I was a year and a half into my now-defunct relationship with my ex-husband. We hadn't exchanged rings yet, so he was still my boyfriend and lover then. We had hit the usual wall when initial newness wears off, and the real work of a relationship begins. The place where your good and honorable commitment kicks in, or you go your separate ways. I was ready to call it quits. We were not progressing. We never went anywhere together. We never spoke about love and adventure and holding each other as the most important part. I was already getting the inklings of the verbal and emotional abuse that would come later, and I had lost even the idea of myself along the way. I was at the bottom of my own list, and involved with a man who always had himself at the top. I did not exist, and as liberal a woman as I like to profess that I am, my 50's housewife ideal of a perfect marriage was evaporating.
He had recently begun talking again to a woman he had known before me. I didn't know at the time that she was very young and had just been dumped by her boyfriend. My ex was sympathetic, and had begun to show feelings for her again. In a strange way I was relieved, but I was also panicking. I had already allowed myself to become dependent on him for my feeling of financial security, and home stability. I had already given up many of my friends, most because they did not like him and I took sides. I had already failed at one marriage , and was feeling like I could not pull out now when I had such a great guy in my life, one with a family I already adored. I was willing to settle for that less-than feeling because all I had had in my life until that point was nothing. I willing accepted this going nowhere "relationship" as a step up. Maybe even all I deserved.

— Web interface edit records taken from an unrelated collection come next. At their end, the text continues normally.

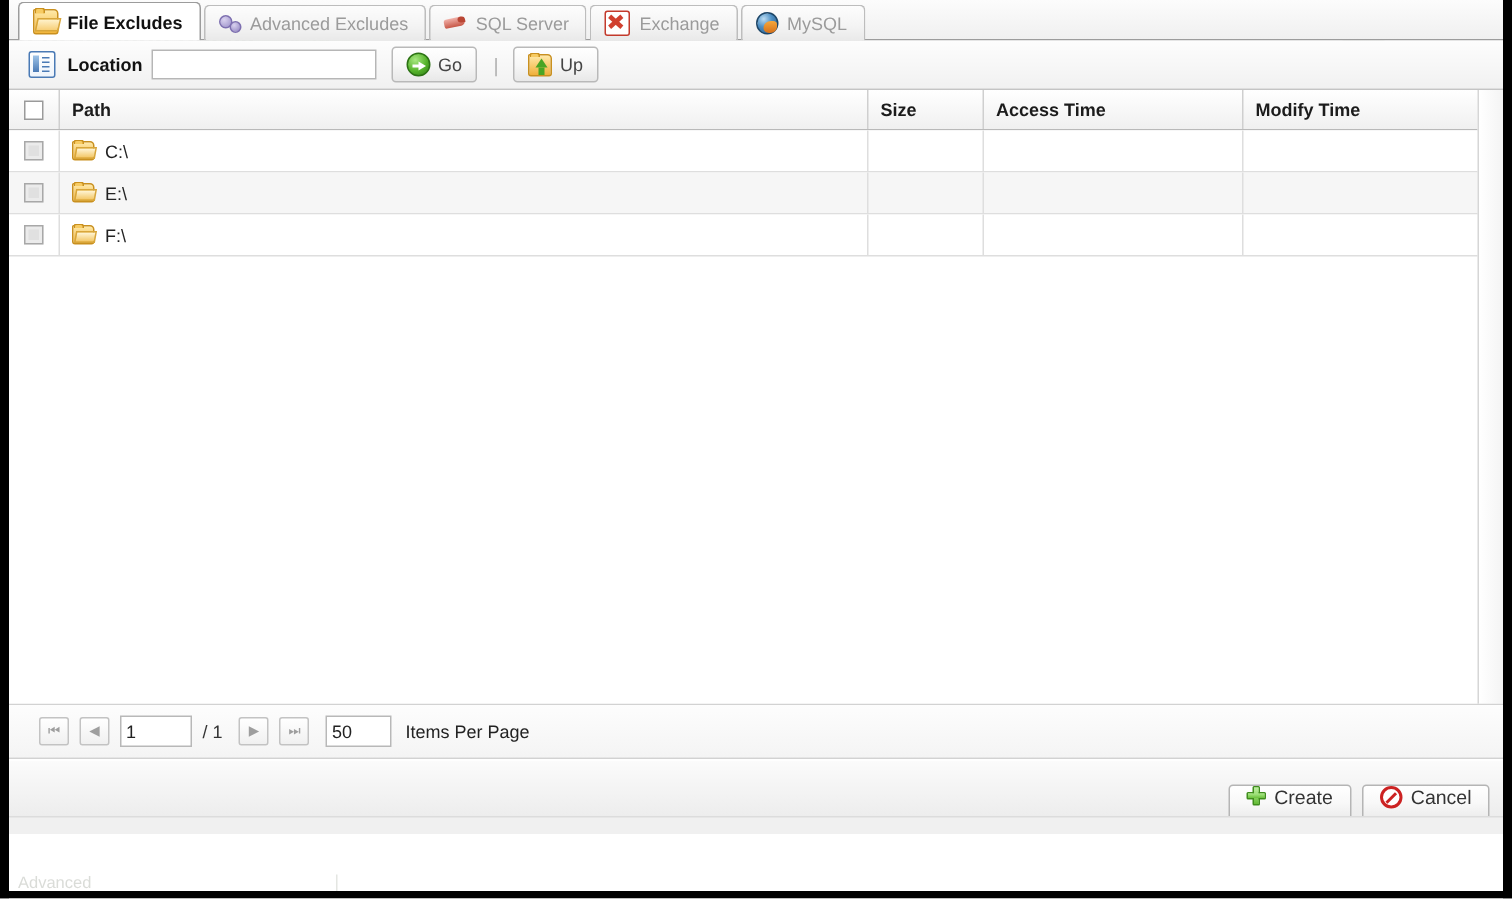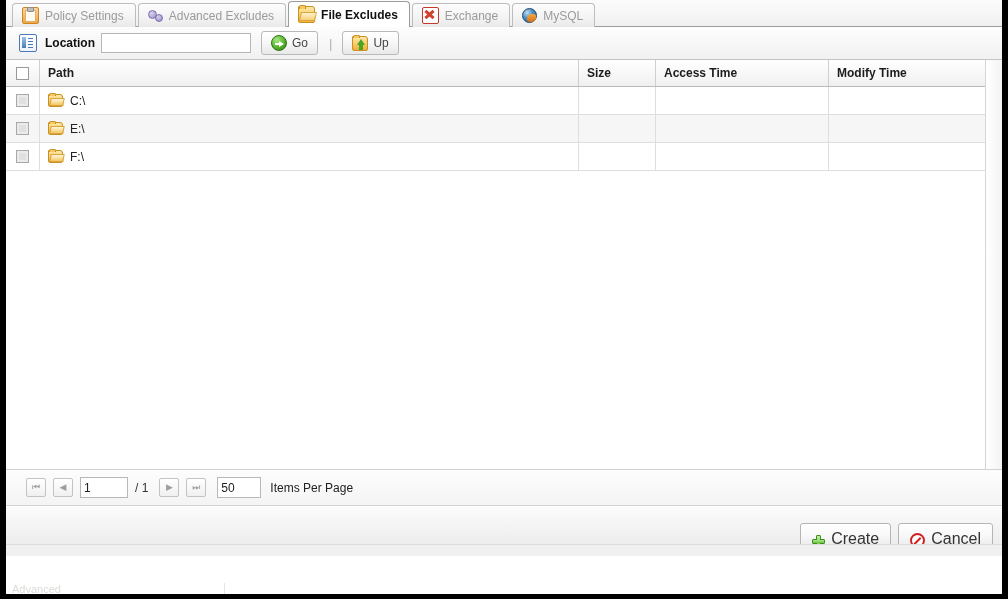"Policy Settings" div.tab { html: <div> <span></span> <span>Policy Settings</span> </div> -> none }
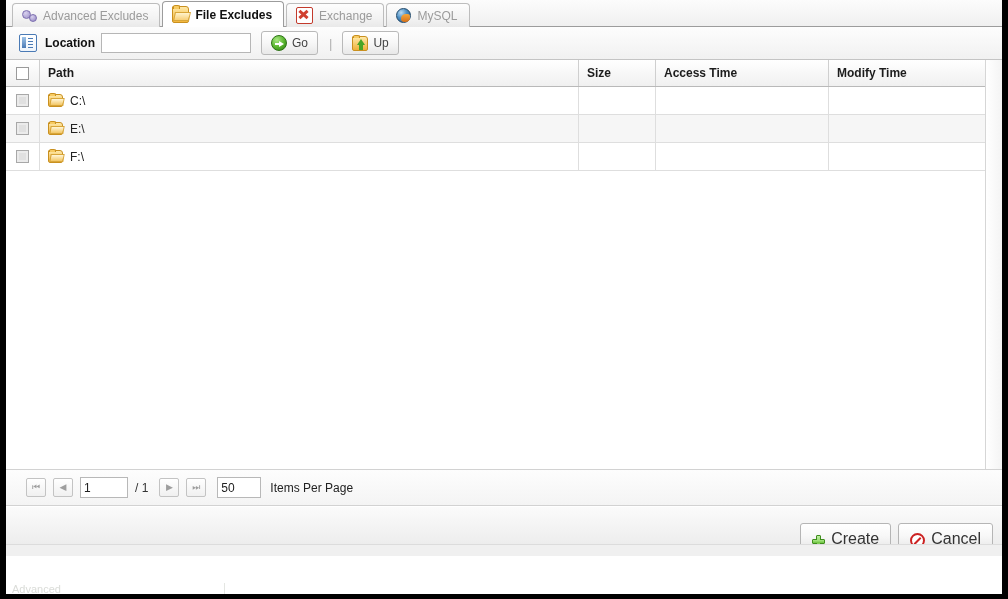"Advanced Excludes" div.tab { order: before "File Excludes" -> after "File Excludes" }
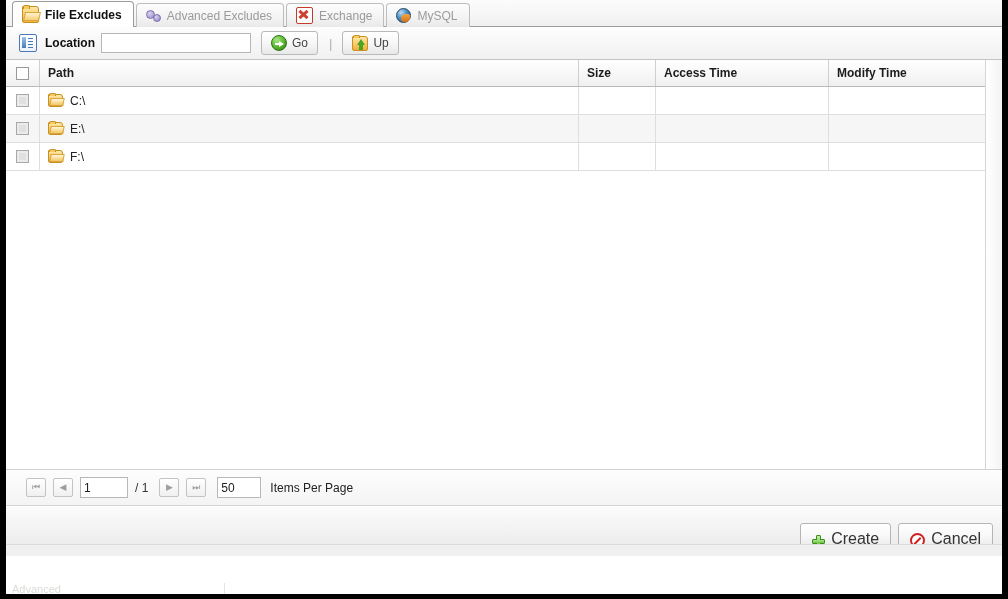"SQL Server" div.tab { html: none -> <div> <span></span> <span>SQL Server</span> </div> }
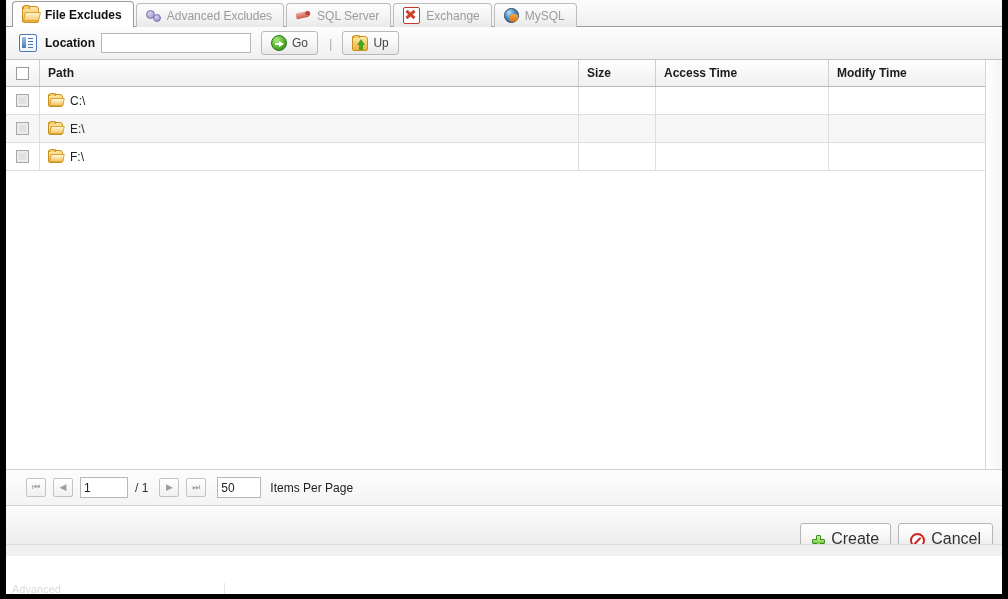"Create" .fbtn { align-items: flex-end -> flex-start; font-size: 16px -> 13px }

Still, I started saving money, looked for higher paying work, and writing every single day in my journal, making plans to leave. If I were to re-read the journals, I would not be surprised to find the word "survive" as all I was hoping for. I remember writing it a lot. When the day came that I had enough strength to ask him about the other woman (who I had known about for weeks), he basically begged me to stay. It was not what I expected, and had nothing to counter with. I had hoped for him to give me an out, tell me that he was in love with her blah blah blah. The fact that he was still seeing her was wasted on me. I was numb. Before I could get myself out of numb (about three weeks), I found out I was pregnant. Pregnant with Seth.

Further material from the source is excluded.